Red mud to green iron – proposed pathway for iron elution via bioleaching of bauxite residue

Bauxite residue or ‘red mud’ is a by-product of the Bayer Process, the primary process of alumina refining. Due to its high alkalinity and variable composition, its storage and disposal poses high environmental risks to water sources, surrounding ecosystems and human health. The high alkalinity (pH 12–13) is a significant factor in its classification as hazardous waste; to mitigate this, Australian refineries have integrated neutralisation processes into bauxite refining. Both sea water and carbon dioxide neutralisation processes are applicable. Multiple studies have demonstrated pH reduction from 12–13 to 7–10, depending on the method. The key advantages of CO2 neutralisation are that it allows for carbon sequestration and is more effective when utilised as a pre-treatment for recovery of metals, while sea water neutralisation is more established and has been integrated into two Australian refineries. This paper proposes the application of the bacteria Exiguobacterium oxidotolerans for bioleaching of iron from hematite in bauxite residue. The genus Exiguobacterium is characterised by its high levels of adaptability, halotolerance and alkaliphilic nature. E. oxidotolerans is successful at eluting Fe2+ from hematite via reductive dissolution, which complexes with oxalic acid produced during metabolism.
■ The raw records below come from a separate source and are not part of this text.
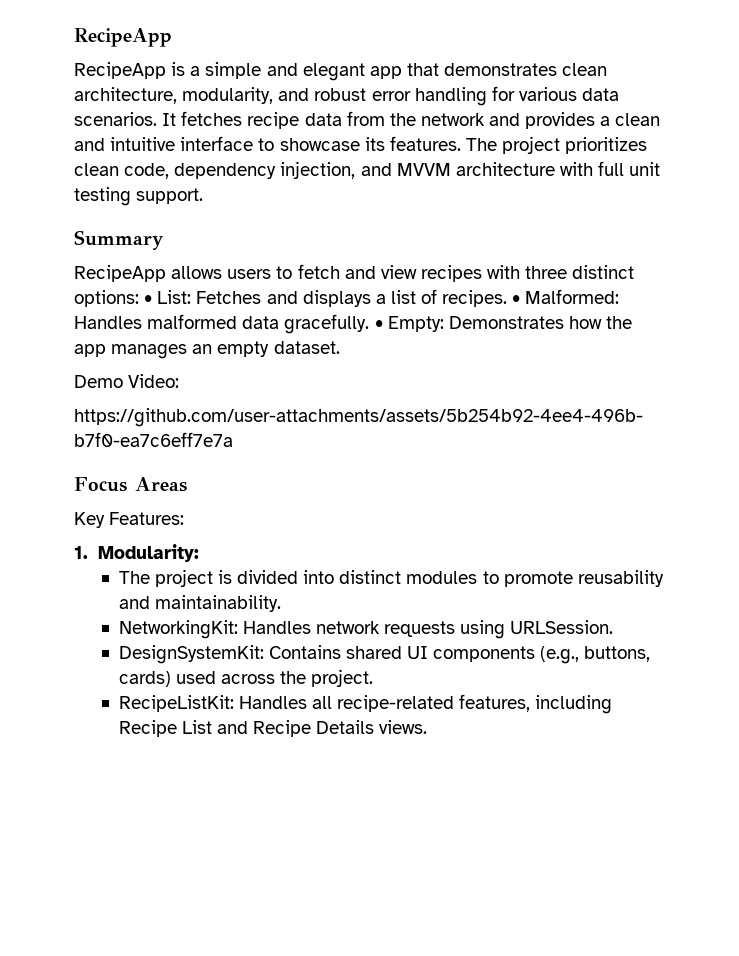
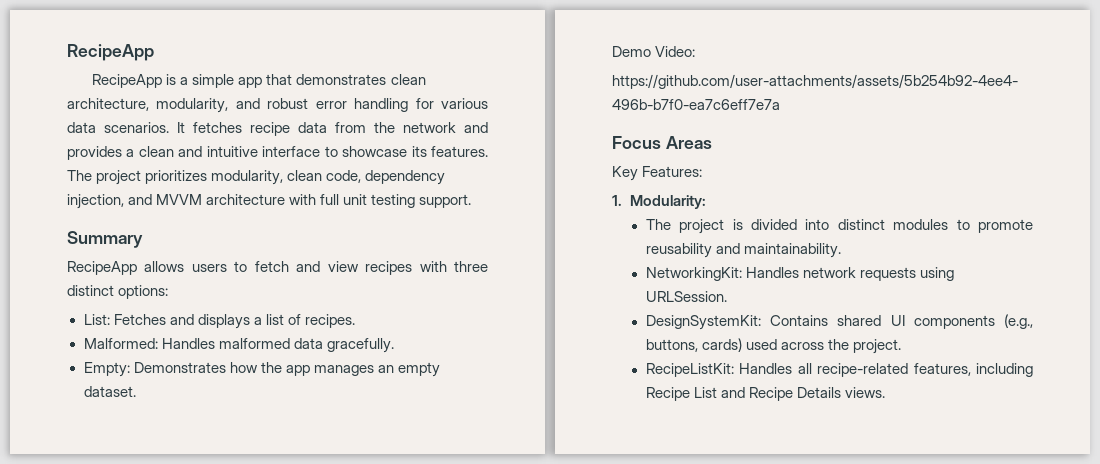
- RecipeApp is a simple and elegant app that demonstrates clean architecture, modularity, and robust error handling for various data scenarios.
+ RecipeApp is a simple app that demonstrates clean architecture, modularity, and robust error handling for various data scenarios.
- The project prioritizes clean code, dependency injection, and MVVM architecture with full unit testing support.
+ The project prioritizes modularity, clean code, dependency injection, and MVVM architecture with full unit testing support.
- RecipeApp allows users to fetch and view recipes with three distinct options: • List: Fetches and displays a list of recipes. • Malformed: Handles malformed data gracefully. • Empty: Demonstrates how the app manages an empty dataset.
+ RecipeApp allows users to fetch and view recipes with three distinct options:
+ List: Fetches and displays a list of recipes.
+ Malformed: Handles malformed data gracefully.
+ Empty: Demonstrates how the app manages an empty dataset.

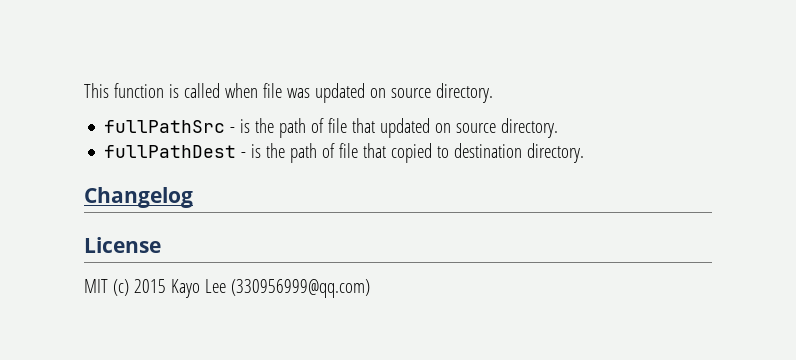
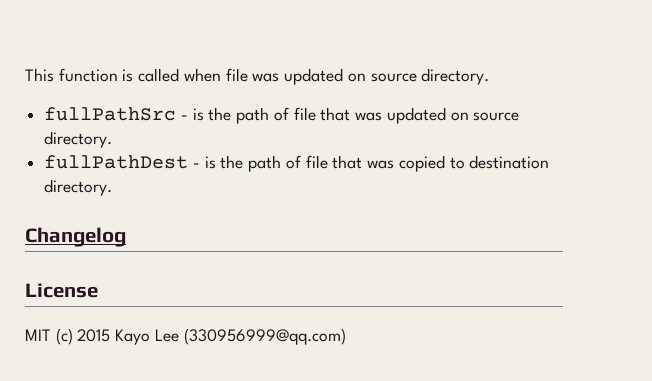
- fullPathSrc - is the path of file that updated on source directory.
+ fullPathSrc - is the path of file that was updated on source directory.
- fullPathDest - is the path of file that copied to destination directory.
+ fullPathDest - is the path of file that was copied to destination directory.

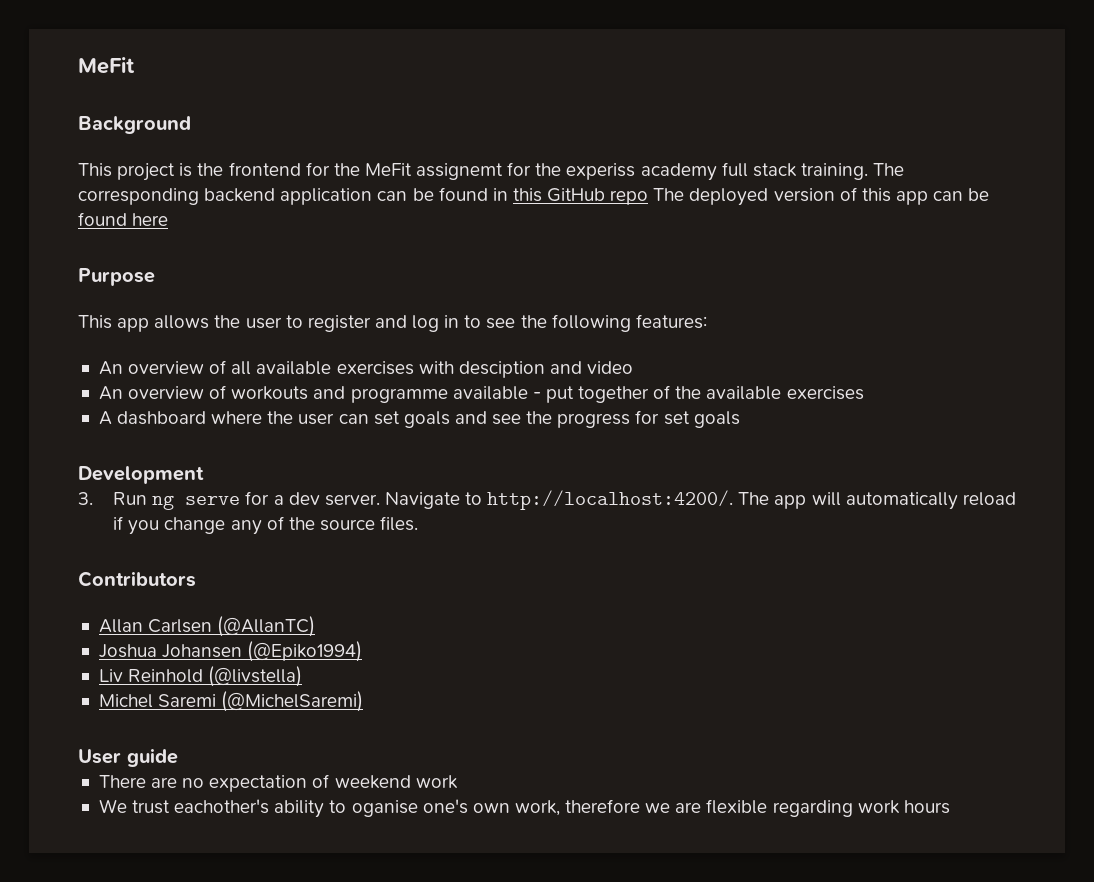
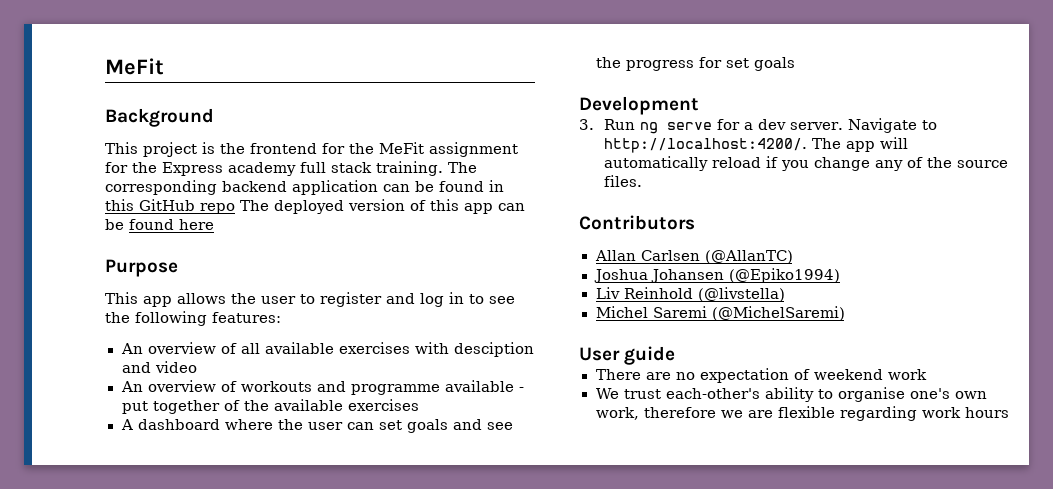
- This project is the frontend for the MeFit assignemt for the experiss academy full stack training.
+ This project is the frontend for the MeFit assignment for the Express academy full stack training.
- We trust eachother's ability to oganise one's own work, therefore we are flexible regarding work hours
+ We trust each-other's ability to organise one's own work, therefore we are flexible regarding work hours

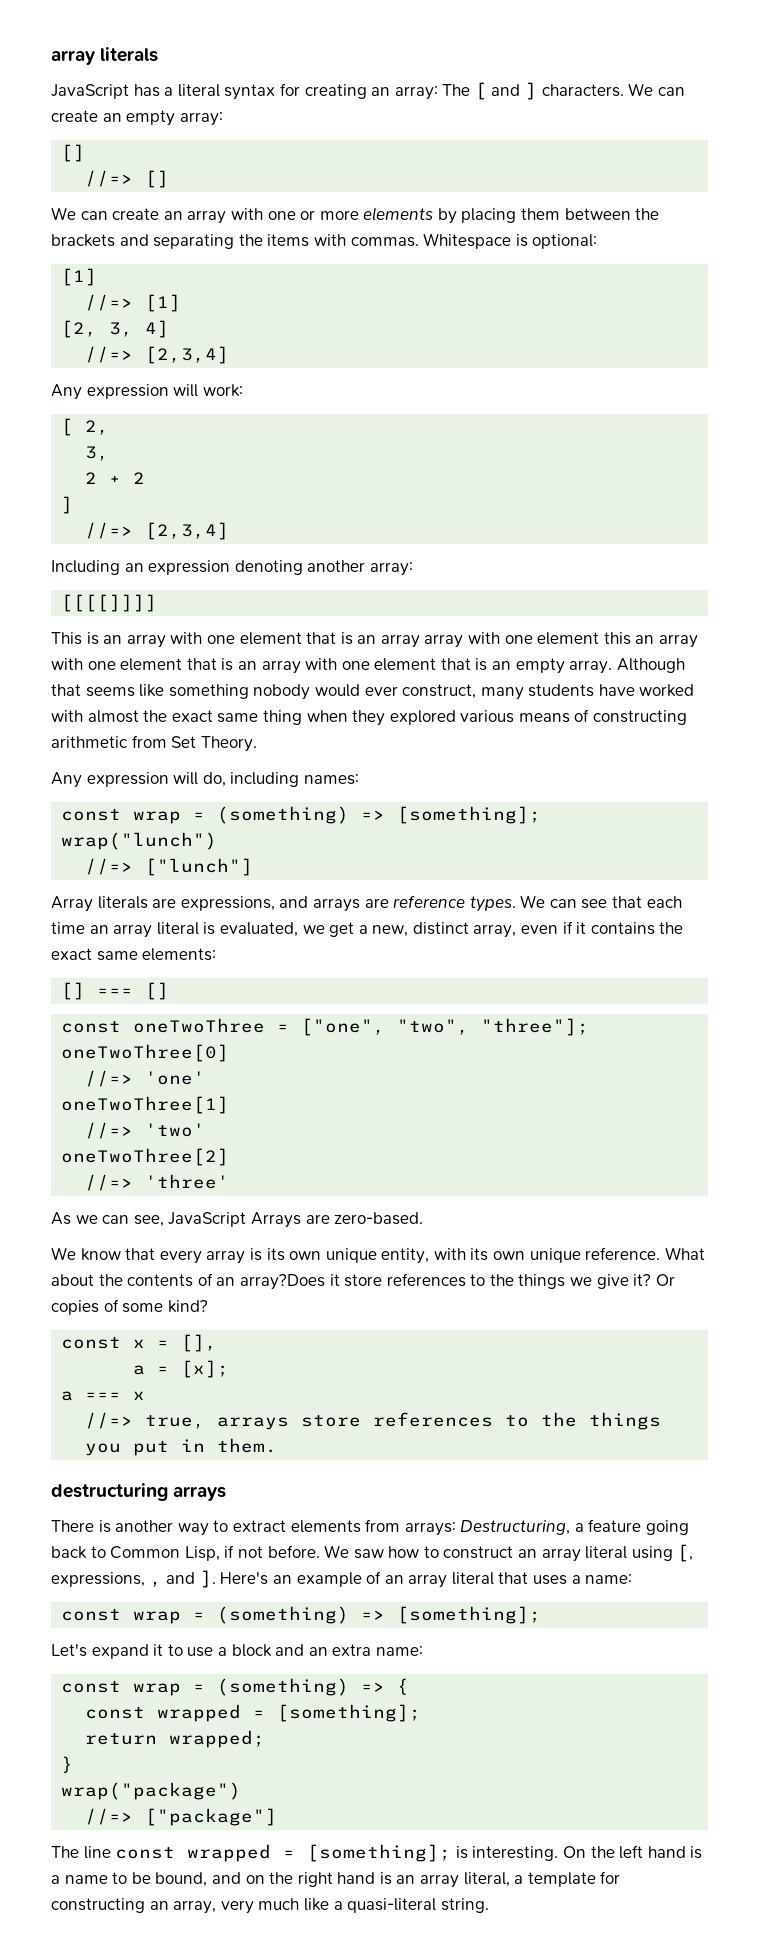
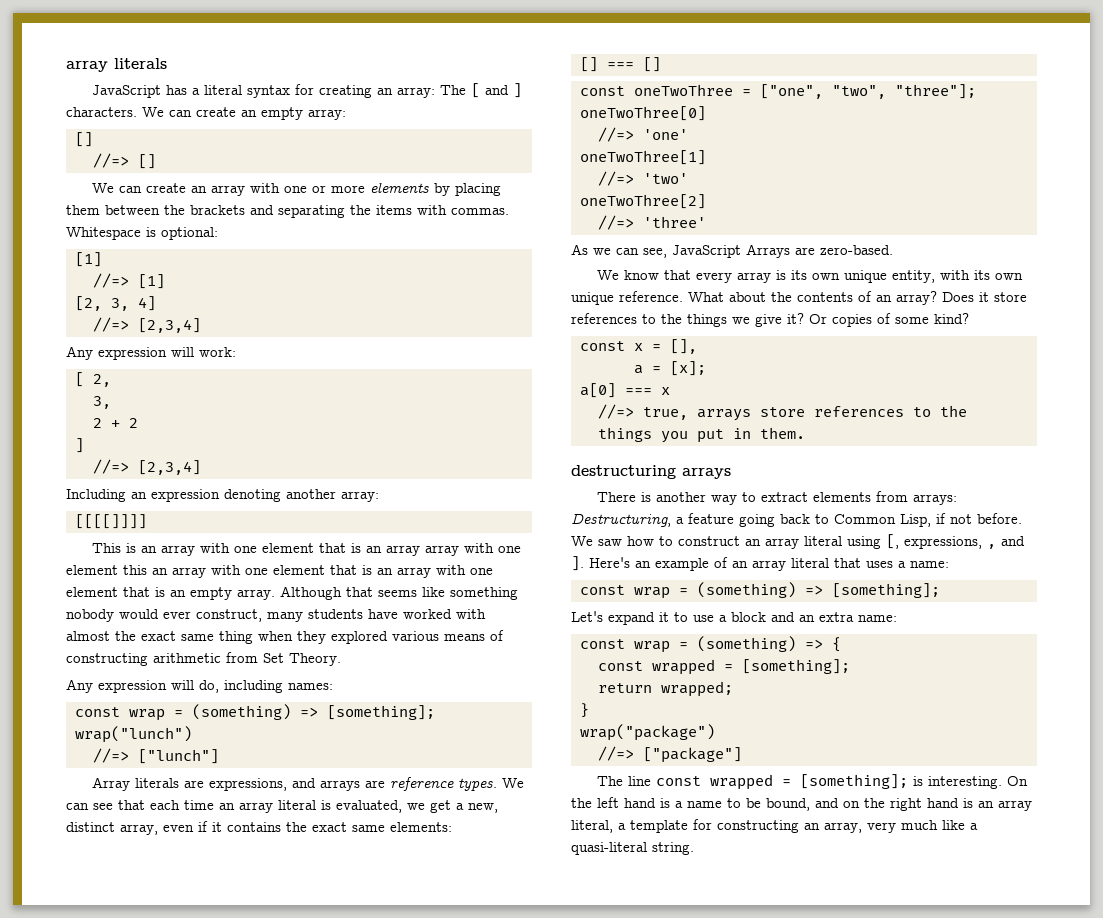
- What about the contents of an array?Does it store references to the things we give it?
+ What about the contents of an array? Does it store references to the things we give it?
- a === x
+ a[0] === x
This aquatic bacterium presents a novel process pathway for iron elution due to direct interaction of E. oxidotolerans with hematite via the cell membrane and operates within the pH range of neutralised red mud. The proposed mechanism is extracellular electron transfer, a microbial metabolic process where electron transfer is facilitated between bacterial cells and extracellular material. Currently this is being investigated for promotion of seaweed growth in coastal environments as soluble iron aids and fortifies colonies. This has potential downstream applications for cleaner iron and steel production. While theoretical, this paper explores the neutralisation, bioleaching and application of the Fe(II)- and Fe(III)-oxalate complexes formed.